The article also contains a troubling remark:

“He did not mind if I went to dinner with some other man or if a thousand cavaliers sent me violets…If, just once, he had blackened my eye, because I thought of some other man, I could have forgiven him everything. If he had loved me enough to be jealous—all would have been well. But not he.”

That is, if Worthing actually said this. I always take quotes in newspapers from this period with a grain of salt. The cavaliers with violets and the “but not he” sound particularly bogus. In any case, Worthing was later quoted as accusing MacDonald of giving her a black eye with his “big Irish fist.”

Photograph of Helen Lee Worthing with headline Loser in Bout Between Chorus Girls Takes Poison Tablets for Headaches.

Albuquerque Morning Journal, April 26, 1922

It was a month later that Worthing’s self-destructive behavior first made headlines. On April 20, newspapers—including the New York Times, which wasn’t as fascinated by the personal lives of chorus girls as other papers—reported that she had poisoned herself with bichloride of mercury. She claimed that she had meant to take aspirin, but her “friends” said they believed she had tried to take her life.

Headshot of Ziegfeld Follies chorus member Edna Wheaton.

Edna Wheaton, todocoleccion.net

A few weeks before, Worthing had had an altercation with fellow Follies chorus member Edna Wheaton, possibly about a boyfriend of Worthing’s named Jack. “They fought, kicking and scratching one another until separated,” a news report stated. “The fight cost her her position.” A Hearst newspaper ran a cartoon of the scuffle.

Headline, When I Married a Follies Girl Beauty, 1922

Washington Times, December 17, 1922

A young society man named Daniel Caswell, in a syndicated article he wrote following his own marriage to a chorus girl, expressed skepticism about Worthing’s suicide attempt:

Swallowing bichloride of mercury is considered the best [method of pretending to attempt suicide] by most of the chorus girls, for the reason that the poison can easily be pumped out of the stomach with little damage to their looks or their figures.

Ziegfeld Follies program, 1923

In 1925, Worthing’s appearance on Palm Beach with fellow showgirl Phoebe Lee caused a sensation. As a reporter recalled six years later, “When they came onto the beach the town gasped, telephone wires began buzzing, cameras started clicking, and the Misses Worthing and Lee walked into temporary fame.” What really got the crowds agitated, apparently, was the “weird contrast” between their attire—Worthing was wearing a “smart bathing suit of red silk” and Lee “a home-made bathing suit of calico somewhat resembling blue rompers.” Worthing and Lee had had to beg for a vacation, but, after this excellent publicity, managers started dispatching chorus girls to popular resorts to drum up business for their shows.
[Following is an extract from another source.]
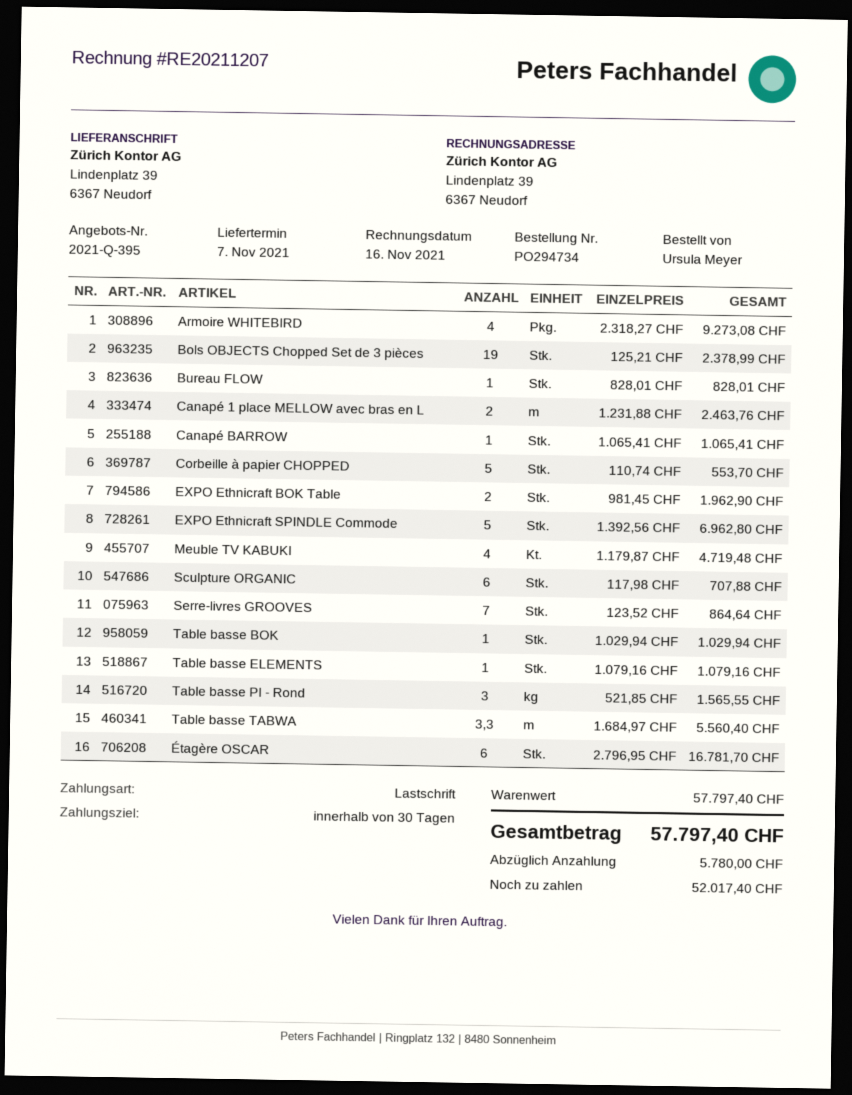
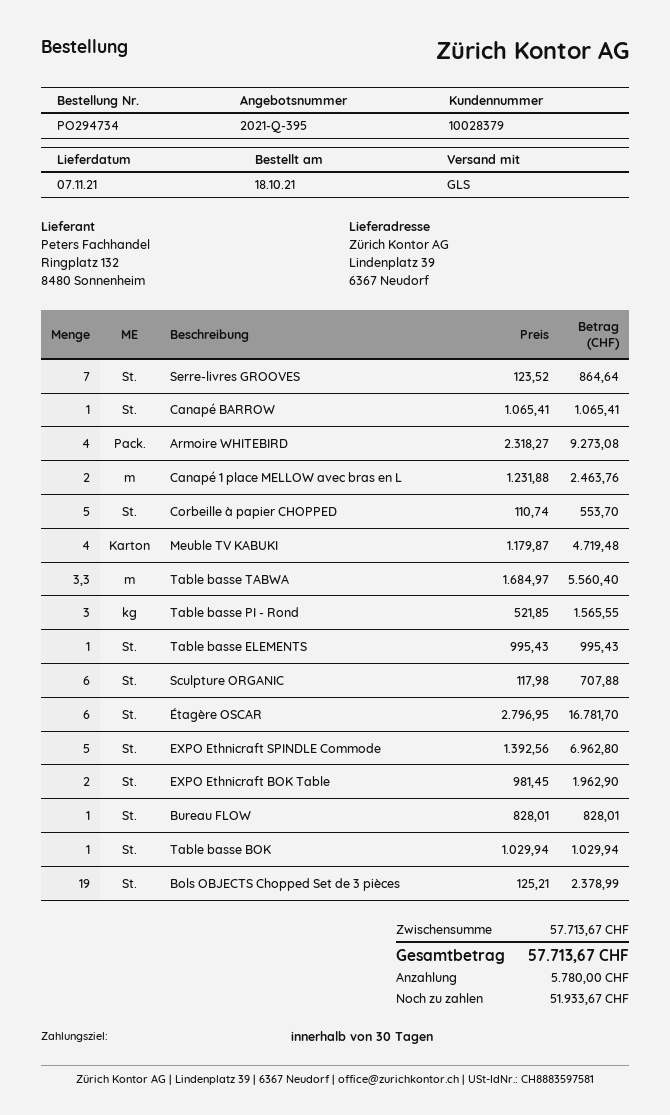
Table basse ELEMENTS: 1 x 1079.16 = 1079.16 -> 1 x 995.43 = 995.43
subtotal: 57797.40 -> 57713.67
total: 57797.40 -> 57713.67
balance: 52017.40 -> 51933.67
Cover of Broadway Brevities, 1925

There was one undesired piece of publicity that year: Worthing testified in the extortion trial of Gregory Clow, editor of the scandal sheet Broadway Brevities, that she had paid him $150 to kill a story. Clow was found guilty on several counts and sentenced to prison. Worthing was back in court in 1926, suing a perfume company for using her photographs without her permission.
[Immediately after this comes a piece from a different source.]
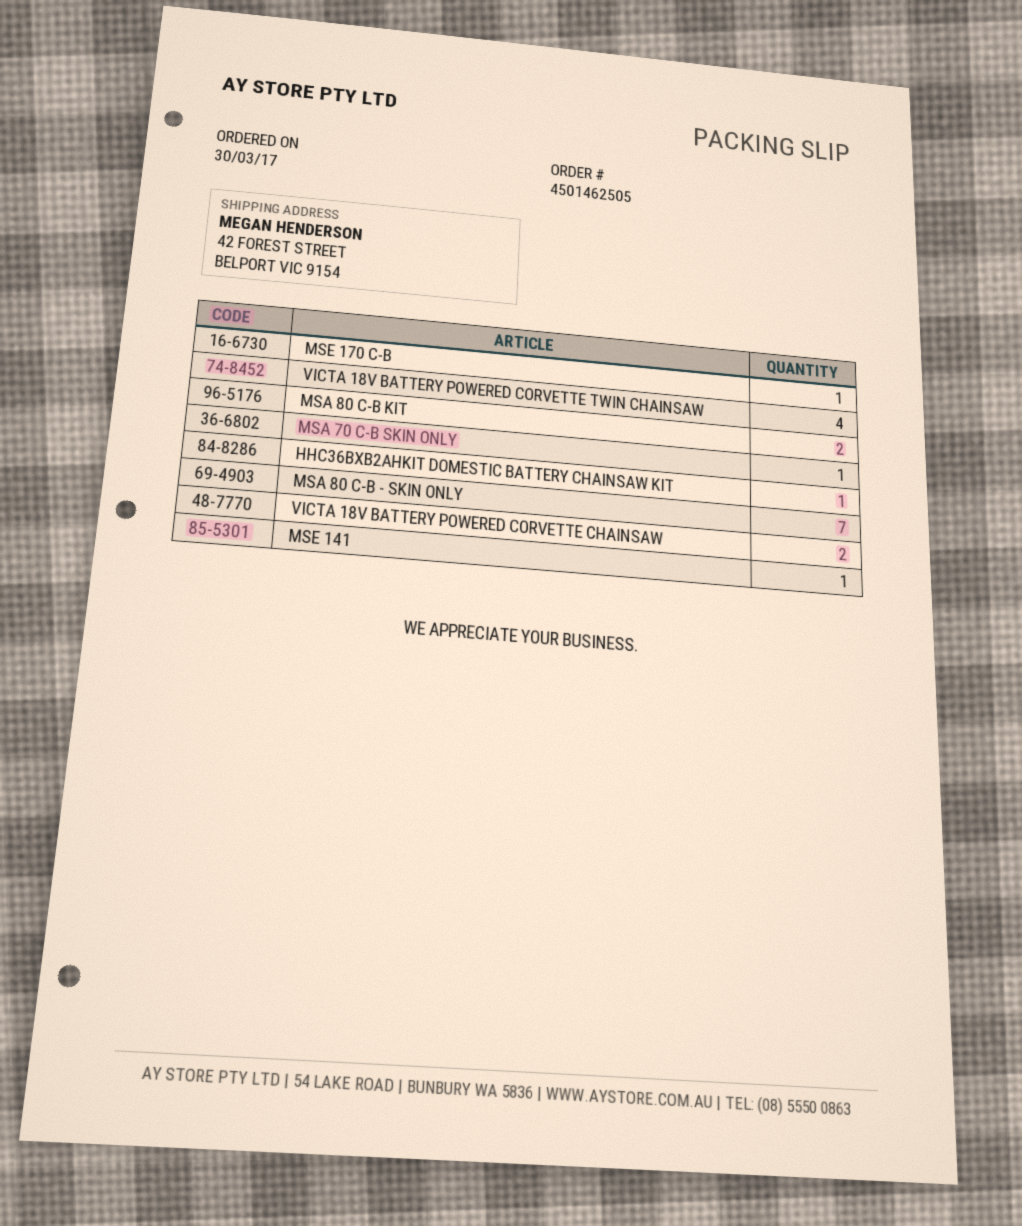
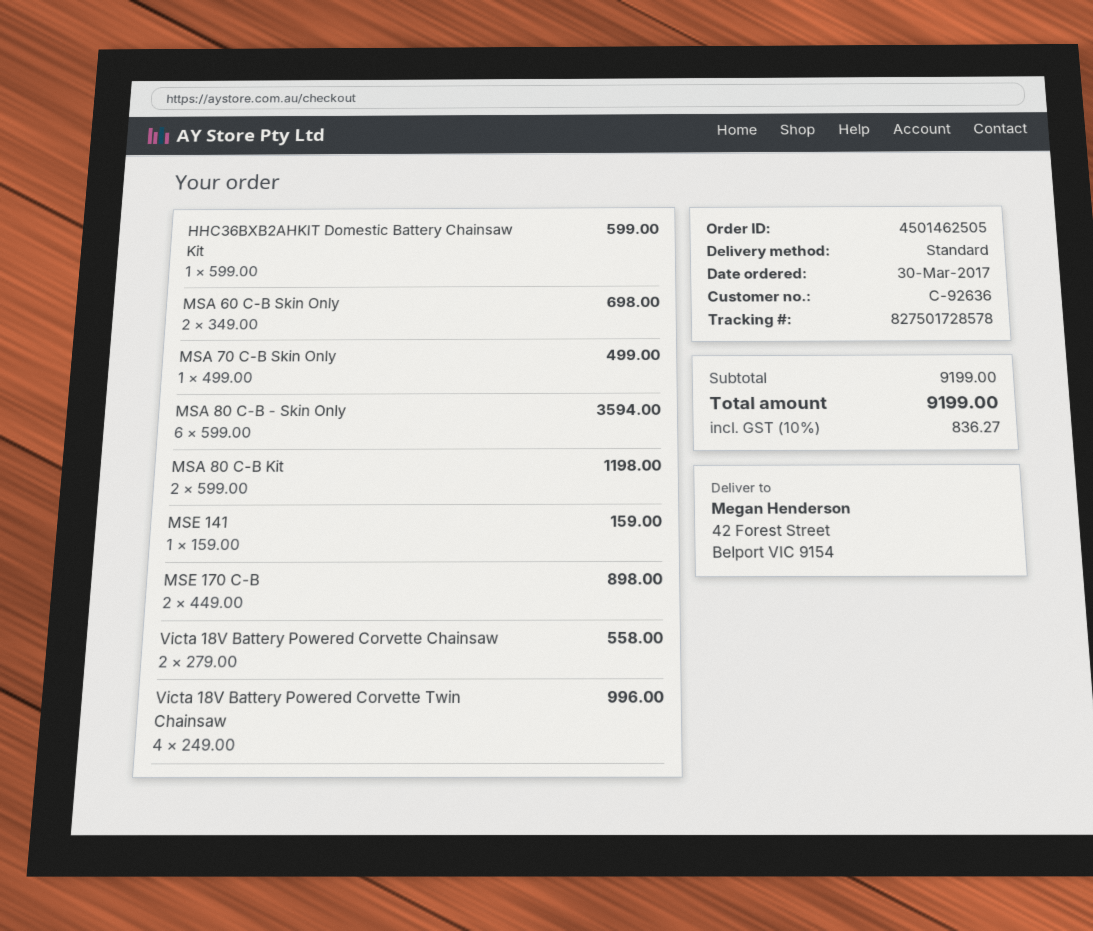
MSE 170 C-B: 1 -> 2
MSA 80 C-B - SKIN ONLY: 7 -> 6
MSA 60 C-B Skin Only: none -> 2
John Barrymore and Helen Worthing in Don Juan, 1926.

On the whole, though, things were going well. Worthing acted in a half-dozen movies between 1924 and 1926, including Don Juan, in which she appeared with John Barrymore (along with a number of other women, of course). The New York Times said of her performance in The Swan, released in 1925, “Miss Worthing is capital in this part, very pretty and carefully gowned.” The Washington Star called her “very fair to look upon” in the 1926 movie Watch Your Wife.

Poster for 1926 movie Watch Your Wife.

Then, in 1927, she married Dr. Eugene Nelson.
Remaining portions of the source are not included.